Hep duyarsınız, Amerikalılar'da derin bir "hukuk fetişizmi" vardır. İsterseniz buna "hukuka tapınmak" da diyelim.
Bu saplantı onları çoğu zaman gülünç durumlara düşürür. (Ahmaklar için açıklama: Bu yazı, insanları hukuksuzluğa çağıran bir yazı değildir.)
Ortaya ilginç ve komik sonuçlar çıkar: Kaldırımda düşüp bacağını kıran kadının, "kaldırımın kenarına 'attığınız adıma dikkat edin' yazmamışlar" diye dava açıp belediyenin bilmemkaç milyon dolarını cebellezi etmesi gibi...

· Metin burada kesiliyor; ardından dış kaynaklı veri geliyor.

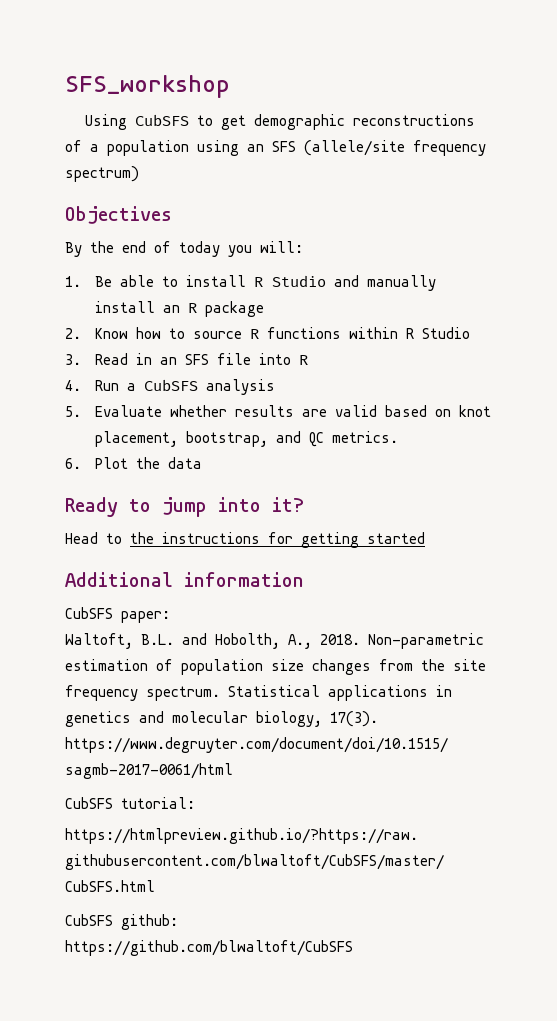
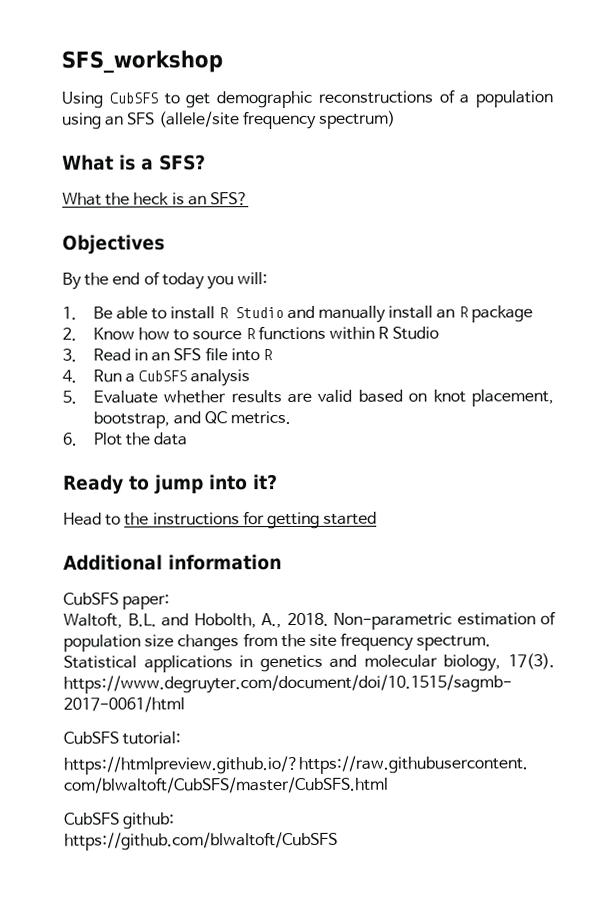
(139, 174) none -> [62,154,206,171] [62,192,249,206] // What is a SFS? // What the heck is an SFS?

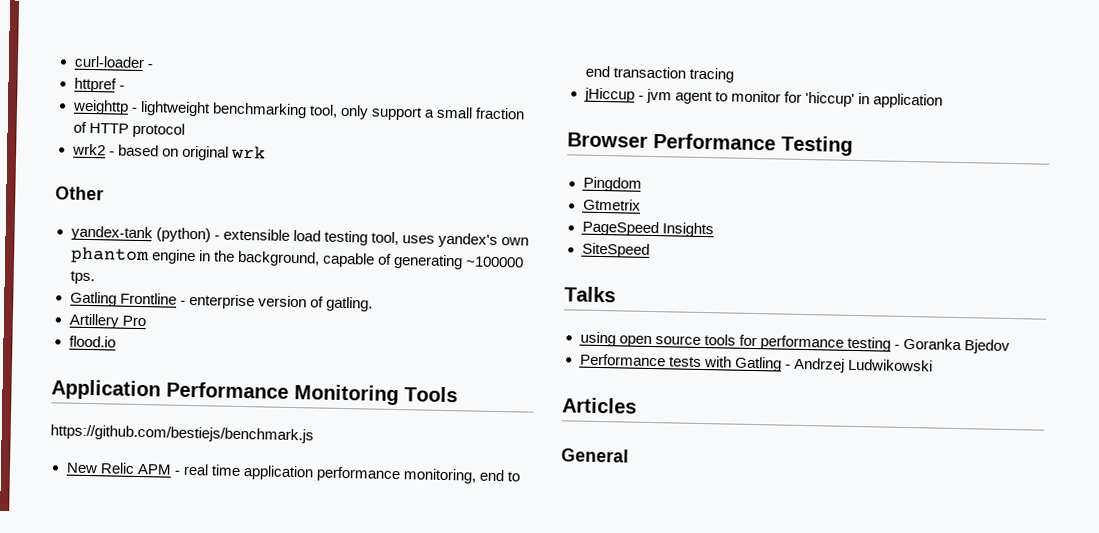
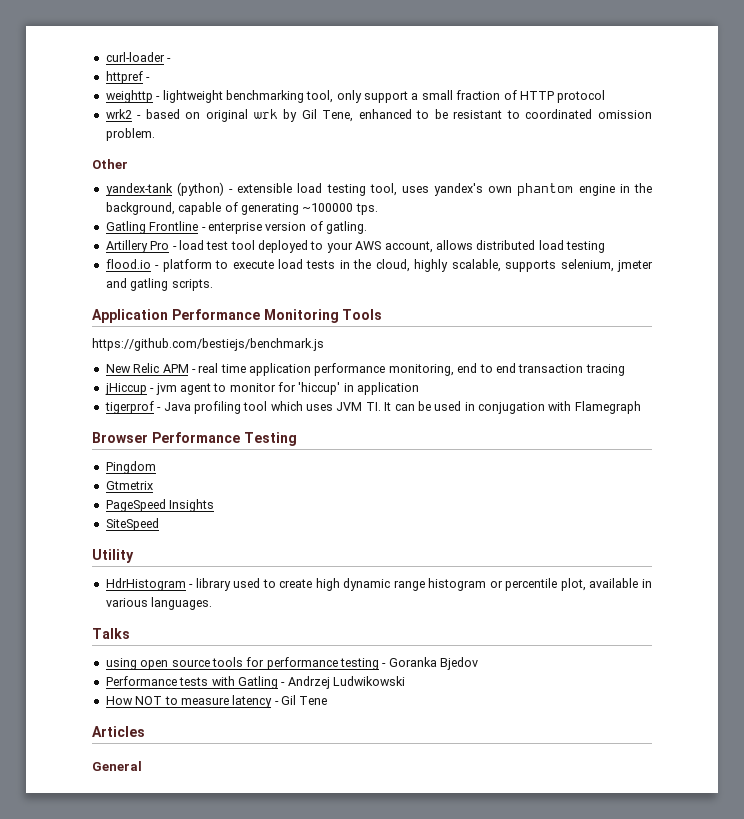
(266, 152) none -> [283,109,653,122] [105,128,155,141] by Gil Tene, enhanced to be resistant to coordinated omission problem.
[68,335,116,348] // flood.io -> [172,240,605,253] [105,259,653,272] [105,278,213,291] - load test tool deployed to your AWS account, allows distributed load testing // flood.io - platform to execute load tests in the cloud, highly scalable, supports selenium, jmeter and gatling scripts.
(943, 101) none -> [104,401,641,414] // tigerprof - Java profiling tool which uses JVM TI. It can be used in conjugation with Flamegraph
(650, 250) none -> [92,549,134,563] [105,578,653,591] [105,597,213,610] // Utility // HdrHistogram - library used to create high dynamic range histogram or percentile plot, available in various languages.
(933, 365) none -> [105,695,328,708] // How NOT to measure latency - Gil Tene

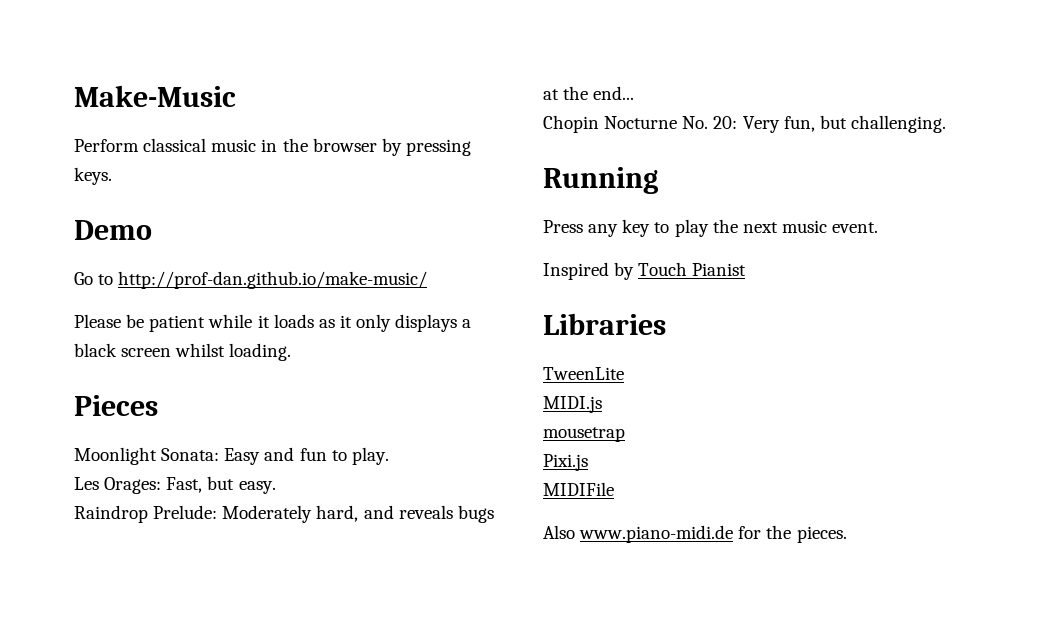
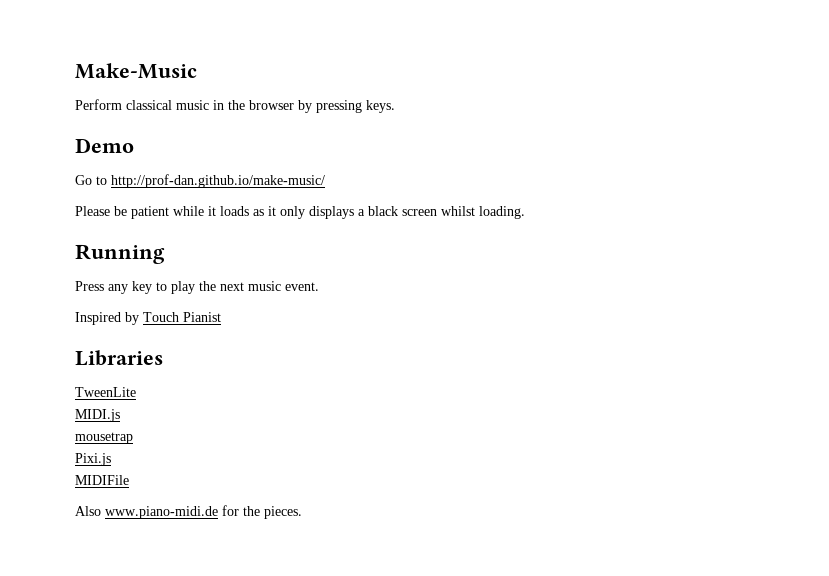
[74,395,158,416] [74,447,389,465] [74,476,276,494] [74,505,494,523] [543,86,635,100] [543,115,946,133] // Pieces // Moonlight Sonata: Easy and fun to play. // Les Orages: Fast, but easy. // Raindrop Prelude: Moderately hard, and reveals bugs at the end... // Chopin Nocturne No. 20: Very fun, but challenging. -> (525, 212) none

Ya da, kedisini yıkadıktan sonra mikrodalga fırına koyup öldüren kadının, "üzerinde 'kedi kurutmada kullanılmaz' yazmıyordu" diye dava açıp beyaz eşya üreticisinin bilmemkaç milyon dolarını götürmesi gibi...
En yaygın numara da sigaracılara karşı açılan davalardır.
Altmış yaşına gelmiş kazık kadar herif, sigaranın zararlı olduğunu hayatında hiç mi hiç duymamış, akciğer kanseri olunca "beni sigara mahvetti" deyip kaç milyon dolar çarpabiliyorsa çarpar üreticiden, kendisi yolcu ya, çoluğuna çocuğuna miras kalsın...
Amerikan derin devleti, Kennedy suikastının "görünürdeki faili" ve aslında günah keçisi Lee Harvey Oswald'ı temizlemesi için Jack Ruby'ye hatırı sayılır bir para ödemişti... Ruby kanserdi, nasıl olsa günleri sayılıydı, Oswald'ı vurdu ve konuşmasını önledi, kendisi de kısa bir süre sonra hapiste öldü, ailesi paraya kondu. Bunun gibi...
Her türlü rezilliği yapan Al Capone'a bir türlü dokunamazlar da adamı ancak "vergi kaçakçılığından" içeri tıkabilirler, bunun gibi...
O benzemek için çok çalıştığınız Batılı böndür az biraz.
Bendeniz Paris'te, hem de Fransızlar'a, çok tarif ettim Notre Dame Katedrali'ne nasıl gidileceğini, hem de Saint Michel Meydanı'nda, uzaklık yüz metre, kafasını kaldırsa görecek.
Concorde Meydanı'nda da Seine nehrinin yolunu tarif etmişliğim vardır. Elli metre ötede nehir gürül gürül akıyor. Vallahi doğru söylüyorum.
"Center" dersin anlamaz, "centro" dersin anlamaz, "centrum" dersin anlamaz, ille "santr" diye telaffuz edeceksin.
Fakat bu Batılı bönlüğünü bizim yerli uyanıklar burada kullanmaya kalkınca, istedikleri sonucu elde edemiyorlar. Sökmüyor. Ülkemizde insanlara ek gelir sağlayan bir "tazminat sektörü" oluştu ama her zaman verimli olmuyor.
Çünkü Türk hukukçusu aptal değildir.
Bir vatandaş, ismi hiç lazım değil, çünkü önemli olan isim değil tavır, benzer bir "sigara davası" açmış.
Paketlerin üzerinde tüketiciye yanlış bilgi veriliyormuş, iddiası bu.
Paketin üzerinde, sigaranın içindeki nikotin, karbonmonoksit ve zifir oranları yazıyormuş ama bunların "her bir tek sigara" için geçerli olduğu belirtilmiyormuş. Saf ve temiz Anadolu çocuğu bunun meğerse "bütün paketteki toplam miktar" olduğunu sanmışmış, vah vah... Eh, böl yirmiye, sigara başına önemsiz bir rakam düşer, gönül rahatlığıyla içermiş... Hem de yirmi yıldır!
Sağlığının bozulduğunu söylüyor ama elinde rapor mapor da yok.
Sağlık Bakanlığı'ndan tam 10 milyon lira istemiş!
Ve de havasını almış.
Mahkeme yememiş yani.
Bakalım, Türk hukukçuları "bazı köpeklerin tasması boynunda olur ama bazılarınınki de omuzlarındadır, yani 'omuzundaki tasma' sözünden kastedilen 'apolet' değildir" savunmasını da nasıl değerlendirecekler, hep birlikte göreceğiz.